Espargaró ha sottolineato la stabilità e la spinta del propulsore, apprezzando in particolare il funzionamento del quick shift, mentre Smith ha evidenziato la rapidità con cui si raggiunge un elevato livello di confidenza alla guida. Savadori si è concentrato invece sull’ergonomia, rilevando un’abitabilità insospettabilmente comoda per una moto dichiaratamente sportiva.
RS 660: sportività moderna tra leggerezza ed elettronica
La RS 660 segna l’inizio di una nuova era per Aprilia, che con questo modello inaugura una piattaforma di medie cilindrate progettata per rispondere alle esigenze dei motociclisti più giovani e di chi cerca una sportiva sfruttabile tutti i giorni. Il concetto alla base è quello di una moto facile, appagante e versatile, capace di divertire nell’uso quotidiano e di regalare soddisfazioni nelle uscite occasionali in pista.
Il cuore del progetto è il rapporto peso/potenza: 169 kg per 100 CV, un valore che colloca la RS 660 tra le proposte più interessanti del segmento per equilibrio tra prestazioni e gestibilità. Il nuovo telaio a doppio trave in alluminio utilizza il motore come elemento portante, soluzione che consente di contenere i pesi e allo stesso tempo esaltare la precisione di guida, da sempre uno dei punti di forza delle sportive di Noale.

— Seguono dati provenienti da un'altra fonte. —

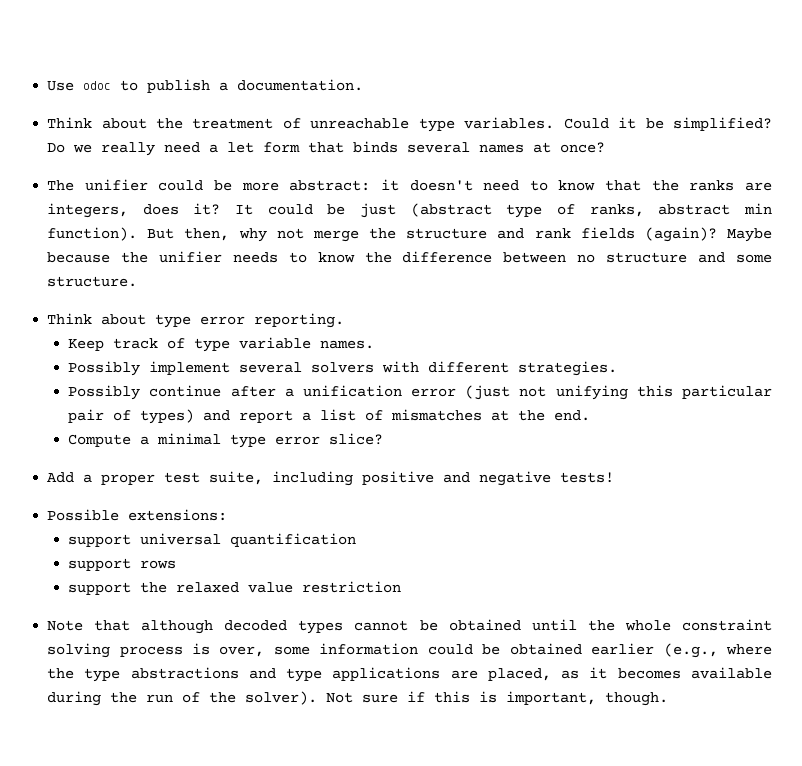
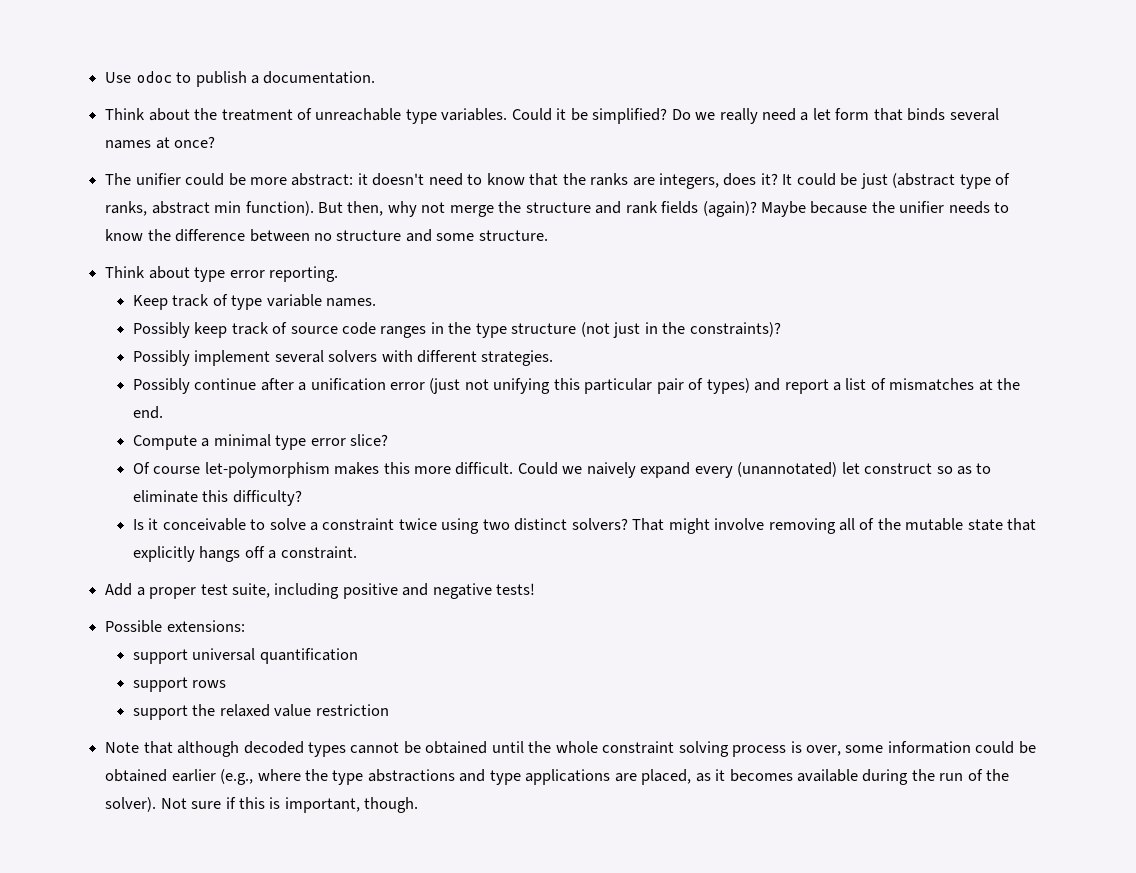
(375, 344) none -> [132,322,781,338] // Possibly keep track of source code ranges in the type structure (not just in the constraints)?
(384, 439) none -> [132,462,992,478] [132,490,302,506] [132,518,1037,534] [132,546,357,562] // Of course let-polymorphism makes this more difficult. Could we naively expand every (unannotated) let construct so as to eliminate this difficulty? // Is it conceivable to solve a constraint twice using two distinct solvers? That might involve removing all of the mutable state that explicitly hangs off a constraint.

Il motore è un bicilindrico parallelo compatto e leggero, con distribuzione bialbero in testa e quattro valvole per cilindro. È derivato direttamente dalla bancata anteriore del V4 1100, di cui riprende concetti e quote principali, trasferendo quindi su una media cilindrata parte della tecnologia sviluppata per le maxi sportive della casa.
Di chiara derivazione racing è anche il pacchetto elettronico APRC, costruito attorno all’acceleratore elettronico Ride-by-Wire e a una piattaforma inerziale a sei assi che legge in tempo reale i movimenti della moto. L’obiettivo è supportare il pilota tanto nella guida sportiva quanto in quella quotidiana, intervenendo in modo evoluto ma non invasivo.

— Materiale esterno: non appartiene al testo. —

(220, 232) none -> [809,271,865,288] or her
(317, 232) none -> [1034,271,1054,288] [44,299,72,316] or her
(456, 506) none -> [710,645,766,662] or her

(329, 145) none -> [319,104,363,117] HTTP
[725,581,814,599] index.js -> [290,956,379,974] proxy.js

Dotazione, modalità di guida e versione per neopatentati
La gestione della RS 660 passa anche attraverso cinque Riding Mode dedicati, pensati per adattare risposta del motore e controlli elettronici alle diverse condizioni di utilizzo, dalla città alla pista. La sicurezza in frenata è affidata a un avanzato sistema Cornering ABS multimappa, che ottimizza l’intervento dell’ABS anche a moto inclinata, mentre la strumentazione TFT a colori offre una lettura chiara delle informazioni di marcia e delle regolazioni elettroniche.
La RS 660 è pensata per rivolgersi a un pubblico ampio, comprendendo anche chi si affaccia al mondo delle sportive con la patente A2. Per questo il modello sarà disponibile pure in versione da 95 CV depotenziabile, così da rientrare nei limiti di legge senza rinunciare a un pacchetto tecnico ed elettronico di alto livello.
Con la positiva “promozione” arrivata dai suoi piloti MotoGP proprio dove le sportive rivelano il loro vero carattere, la pista, Aprilia pone le basi per una nuova famiglia di medie cilindrate che mira a coniugare tradizione racing, accessibilità e piacere di guida. La RS 660 si candida così a diventare la punta di lancia di una rinnovata idea di sportività stradale secondo la scuola di Noale.